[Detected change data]

#####

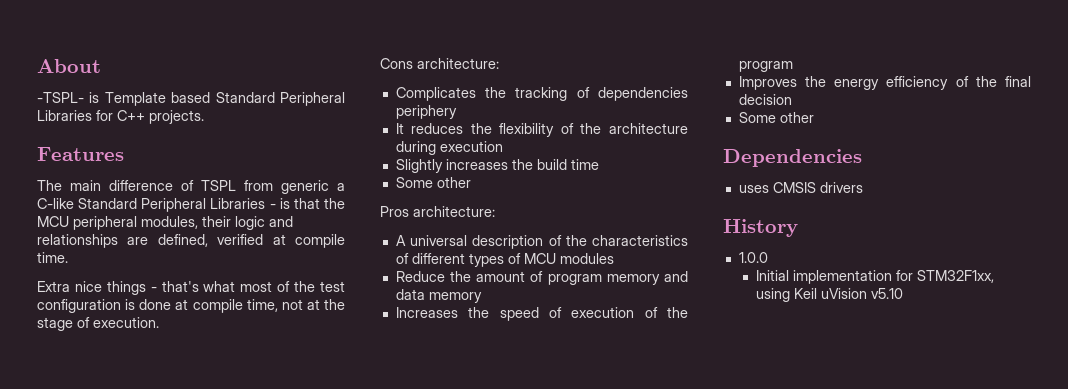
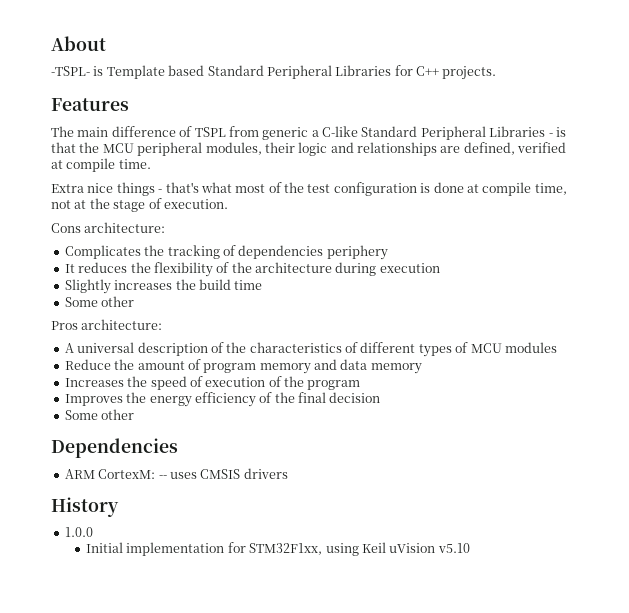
- uses CMSIS drivers
+ ARM CortexM: -- uses CMSIS drivers

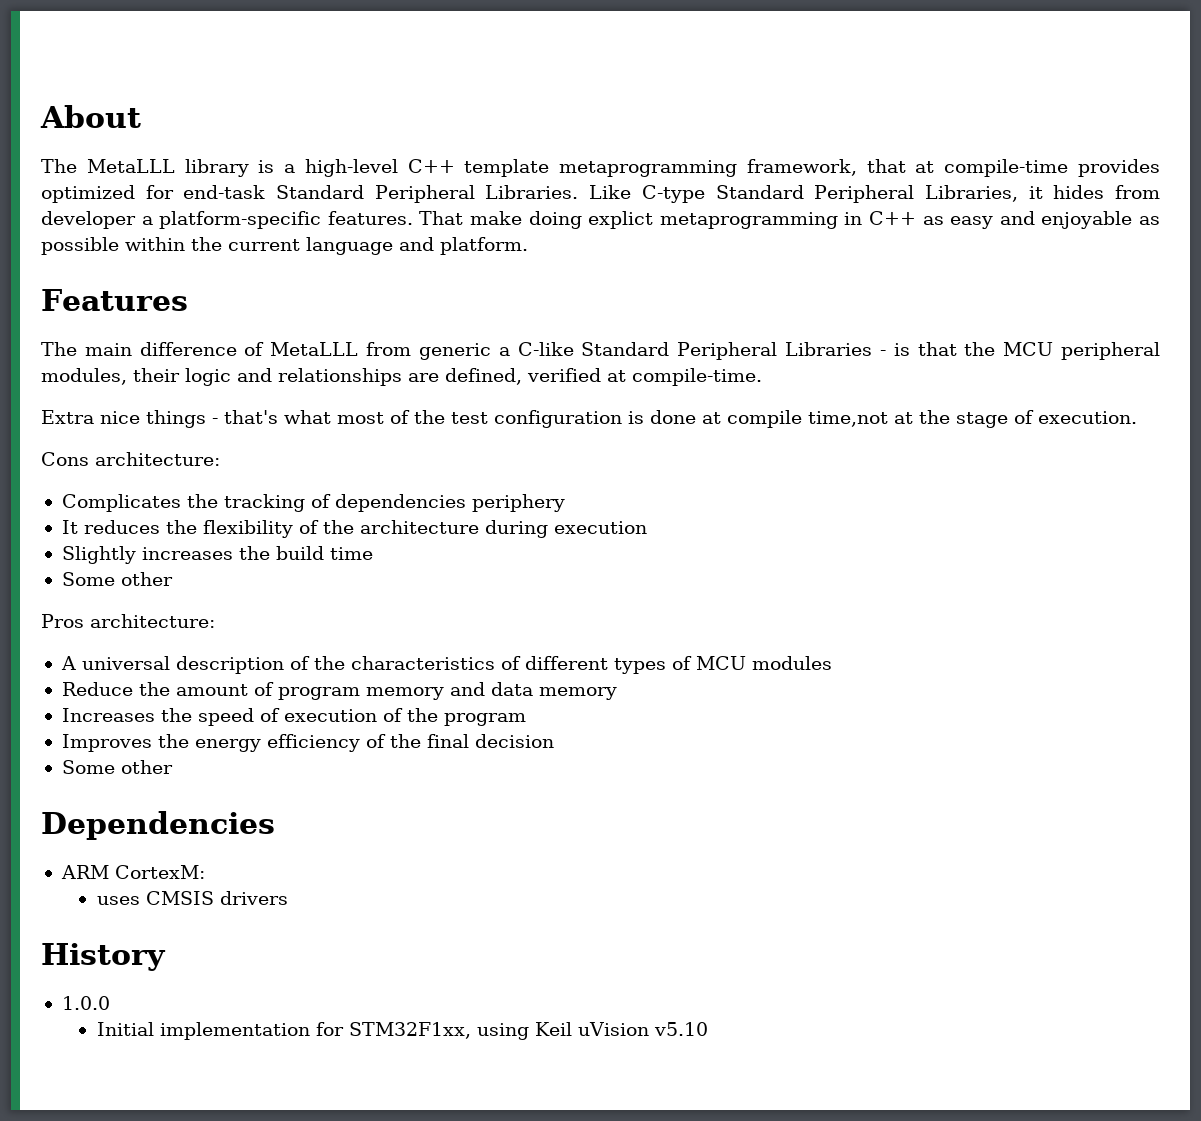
- -TSPL- is Template based Standard Peripheral Libraries for C++ projects.
+ The MetaLLL library is a high-level C++ template metaprogramming framework, that at compile-time provides optimized for end-task Standard Peripheral Libraries. Like C-type Standard Peripheral Libraries, it hides from developer a platform-specific features. That make doing explict metaprogramming in C++ as easy and enjoyable as possible within the current language and platform.
- The main difference of TSPL from generic a C-like Standard Peripheral Libraries - is that the MCU peripheral modules, their logic and relationships are defined, verified at compile time.
+ The main difference of MetaLLL from generic a C-like Standard Peripheral Libraries - is that the MCU peripheral modules, their logic and relationships are defined, verified at compile-time.
- Extra nice things - that's what most of the test configuration is done at compile time, not at the stage of execution.
+ Extra nice things - that's what most of the test configuration is done at compile time,not at the stage of execution.
- ARM CortexM: -- uses CMSIS drivers
+ ARM CortexM:
+ uses CMSIS drivers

#####

__PROBLEM TO SOLVE__
Repeat, exactly and in full, each line from the start of the data to the line that contains "verified at compile-time.". Pictures do not go in.

__RESPONSE__
- uses CMSIS drivers
+ ARM CortexM: -- uses CMSIS drivers

- -TSPL- is Template based Standard Peripheral Libraries for C++ projects.
+ The MetaLLL library is a high-level C++ template metaprogramming framework, that at compile-time provides optimized for end-task Standard Peripheral Libraries. Like C-type Standard Peripheral Libraries, it hides from developer a platform-specific features. That make doing explict metaprogramming in C++ as easy and enjoyable as possible within the current language and platform.
- The main difference of TSPL from generic a C-like Standard Peripheral Libraries - is that the MCU peripheral modules, their logic and relationships are defined, verified at compile time.
+ The main difference of MetaLLL from generic a C-like Standard Peripheral Libraries - is that the MCU peripheral modules, their logic and relationships are defined, verified at compile-time.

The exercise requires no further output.